The Supreme Court of Russia has rejected the appeal of Pavel Shmakov, director of the Kazan school «SOLNTSE», against the invalidation of the new federal educational standards, which abolish the state languages of the Russian Federation as compulsory subjects.
Shmakov, who is ethnically Russian, was trying to ensure that the Tatar language would continue to be taught as a compulsory subject in state schools in Tatarstan, rather than as an optional subject.
The decision to reject his demands was made by Judge Yuri Grigorenko of the Russian Supreme Court. However, the nationalities of the participants in this process say little, except that the dividing line does not always automatically follow the ethnic principle.
As the ideologues of the «Russian world» constantly emphasize, it is a «multiethnic» phenomenon, and decisions to combat language imposition in the Kremlin are made by figures like Izrayitel-Kiryenko, Vayno, and other «Russian patriots.»

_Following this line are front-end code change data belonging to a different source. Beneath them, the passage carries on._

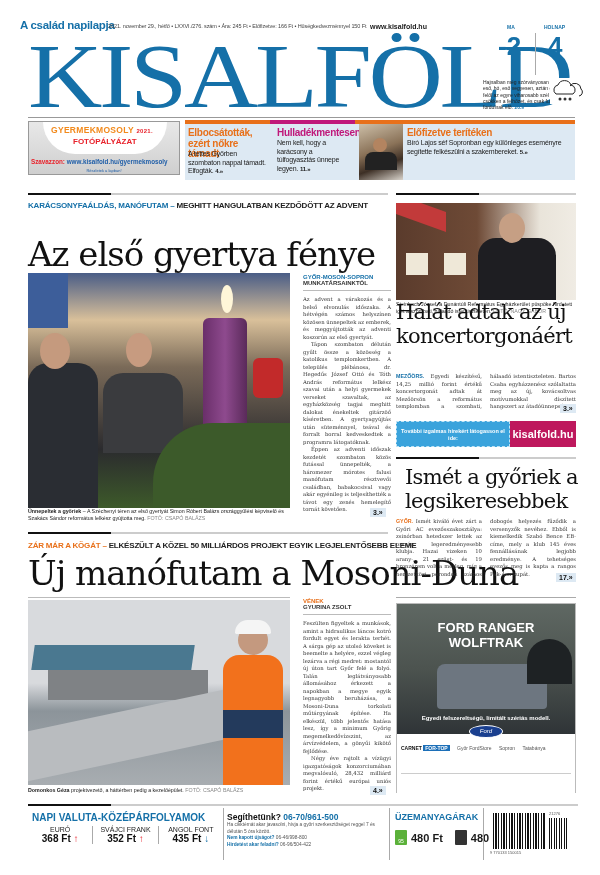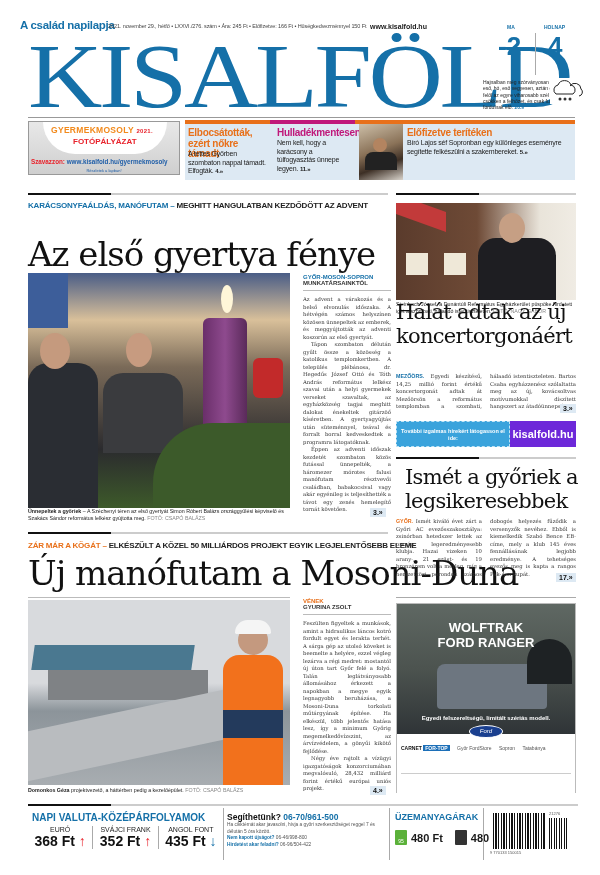--- a/index.html
+++ b/index.html
@@ -37,21 +37,21 @@
 .photo{overflow:hidden}
 .caption{font-size:5.3px;line-height:7px;color:#222}
 .caption b{font-weight:bold}
 .byline-loc{font-size:6px;font-weight:bold;color:#1570a8}
 .byline-auth{font-size:6px;font-weight:bold;color:#333}
 .body{font-family:"DejaVu Serif",serif;font-size:5.3px;line-height:7.5px;color:#333;text-align:justify}
 .pref{display:inline-block;background:#dde9f3;font-size:7px;font-weight:bold;padding:1px 3px;color:#111}
 .h2{font-family:"DejaVu Serif",serif;font-size:21px;line-height:24px;letter-spacing:-0.7px;color:#111}
 
 .curlabel{font-size:7px;color:#222;text-align:center}
-.curval{font-size:14px;font-weight:900;color:#111;white-space:nowrap}
+.curval{font-size:10px;font-weight:900;color:#111;white-space:nowrap}
 .up{color:#e8222b}.down{color:#1570a8}
 </style>
 </head>
 <body>
 
 <div class="abs" id="tagline">A család napilapja</div>
 <div class="abs" id="issue">2021. november 29., hétfő • LXXVI./276. szám • Ára: 245 Ft • Előfizetve: 166 Ft • Hűségkedvezménnyel 150 Ft</div>
 <div class="abs" id="website">www.kisalfold.hu</div>
 <div class="abs" id="logo">KISALFÖLD</div>
 
@@ -173,41 +173,41 @@
   <span>Steinbach József, a Dunántúli Református Egyházkerület püspöke hirdetett igét a szombati, hálaadó istentiszteleten.</span> <span style="color:#888">FOTÓ: NAGY GÁBOR</span>
 </div>
 <a class="abs h2" style="left:396px;top:300px;width:185px;text-decoration:none">Hálát adtak az új koncertorgonáért</a>
 <div class="abs" style="left:396px;top:373px;width:180px;column-count:2;column-gap:8px">
   <p class="body"><span style="color:#1570a8;font-family:'Liberation Sans',sans-serif;font-weight:bold">MEZŐÖRS.</span> <span>Egyedi készítésű, 14,25 millió forint értékű koncertorgonát adtak át Mezőörsön a református templomban a szombati, hálaadó istentiszteleten. Bartos Csaba egyházzenész szólaltatta meg az új, kovácsoltvas motívumokkal díszített hangszert az átadóünnepségen.</span></p>
 </div>
 <div class="abs pref" style="left:560px;top:404px">3.»</div>
 
 <div class="abs" style="left:396px;top:421px;width:180px;height:26px;display:flex">
   <div style="flex:1;background:#3aa3dc;border:1px dashed #bfe4f6;color:#fff;font-size:5.5px;font-weight:bold;text-align:center;padding:6px 4px;line-height:6.5px">További izgalmas hírekért látogasson el ide:</div>
-  <div style="width:66px;background:#6d28d9;color:#fff;font-size:11px;font-weight:bold;display:flex;align-items:center;justify-content:center">kisalfold.hu</div>
+  <div style="width:66px;background:#be185d;color:#fff;font-size:11px;font-weight:bold;display:flex;align-items:center;justify-content:center">kisalfold.hu</div>
 </div>
 
 <div class="abs rule" style="left:396px;top:457px;width:180px"></div>
 <a class="abs h2" style="left:405px;top:465px;width:185px;text-decoration:none">Ismét a győriek a legsikeresebbek</a>
 <div class="abs" style="left:396px;top:518px;width:180px;column-count:2;column-gap:8px">
   <p class="body"><span style="color:#e8701a;font-family:'Liberation Sans',sans-serif;font-weight:bold">GYŐR.</span> <span>Ismét kiváló évet zárt a Győri AC evezősszakosztálya: zsinórban hetedszer lettek az ország legeredményesebb klubja. Hazai vizeken 10 arany-, 21 ezüst- és 19 bronzérem volt a mérleg, míg a nemzetközi porondon számos dobogós helyezés fűződik a versenyzők nevéhez. Ebből is kiemelkedik Szabó Bence EB-címe, mely a klub 145 éves fennállásának legjobb eredménye. A tehetséges evezős meg is kapta a rangos Pák-Ása-kupát.</span></p>
 </div>
 <div class="abs pref" style="left:556px;top:573px">17.»</div>
 
 <div class="abs" style="left:396px;top:597px;width:180px;height:3px;border-top:1px solid #aaa;text-align:center">
   <span style="position:relative;top:-5px;background:#fff;font-size:3.5px;padding:0 3px;color:#555">HIRDETÉS</span>
 </div>
 <div class="abs" style="left:396px;top:603px;width:180px;height:190px;border:1px solid #bbb">
   <div style="position:absolute;left:0;top:0;width:178px;height:130px;background:linear-gradient(180deg,#5f6863 0%,#4c534f 50%,#2f3437 100%)">
     <div style="position:absolute;left:40px;top:60px;width:110px;height:45px;background:#6d7680;border-radius:8px 14px 4px 4px"></div>
     <div style="position:absolute;left:130px;top:35px;width:45px;height:45px;border-radius:50% 50% 0 0;background:#1e2224"></div>
   </div>
   <div style="position:absolute;left:0;top:16px;width:178px;text-align:center;color:#fff;font-size:13px;font-weight:900;line-height:15px">
-    <div>WOLFTRAK</div>
-      <div>FORD RANGER</div>
+    <div>FORD RANGER</div>
+      <div>WOLFTRAK</div>
   </div>
   <div style="position:absolute;left:0;top:111px;width:178px;text-align:center;color:#fff;font-size:6px;font-weight:bold">Egyedi felszereltségű, limitált szériás modell.</div>
   <div style="position:absolute;left:72px;top:121px;width:34px;height:13px;border-radius:50%;background:#1a3f8f;border:1px solid #fff;color:#fff;font-size:6px;font-style:italic;text-align:center;line-height:11px">Ford</div>
   <div style="position:absolute;left:0;top:137px;width:178px;height:52px;background:#fff;font-size:5px;padding:4px">
     <span style="font-weight:bold;color:#111">CARNET</span>
     <span style="font-weight:bold;background:#1c6fb8;color:#fff;padding:0 2px">FOR-TOP</span>
     <span style="margin-left:6px;color:#555">Győr FordStore</span>
     <span style="margin-left:6px;color:#555">Sopron</span>
     <span style="margin-left:6px;color:#555">Tatabánya</span>
     <div style="margin-top:22px;height:1px;background:#ccc"></div>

Meanwhile, ethnic Russians like Shmakov can be found today among advocates of the Tatar language, supporters of an independent and united Ukraine, Islamic volunteers in Syria, and other fronts resisting Moscow imperialism.
In essence, it can be said that the outcome of the trial was never in doubt from the beginning. After all, the independence of the judiciary in Putin’s Russia is as hypocritical a fiction as its federalism.
The fight against the state languages of the republics as part of the struggle to transform them into ordinary provinces is a decision made in the Kremlin within the framework of the strategy of building the «Russian world».
And the fact that it directly contradicts the constitutions of the Russian Federation and its republics, in which their national languages are defined as state languages and equal to Russian (which is compulsory in education), does not concern anyone.
Because the constitution in this country is as much a fiction as the independence of the judiciary and federalism.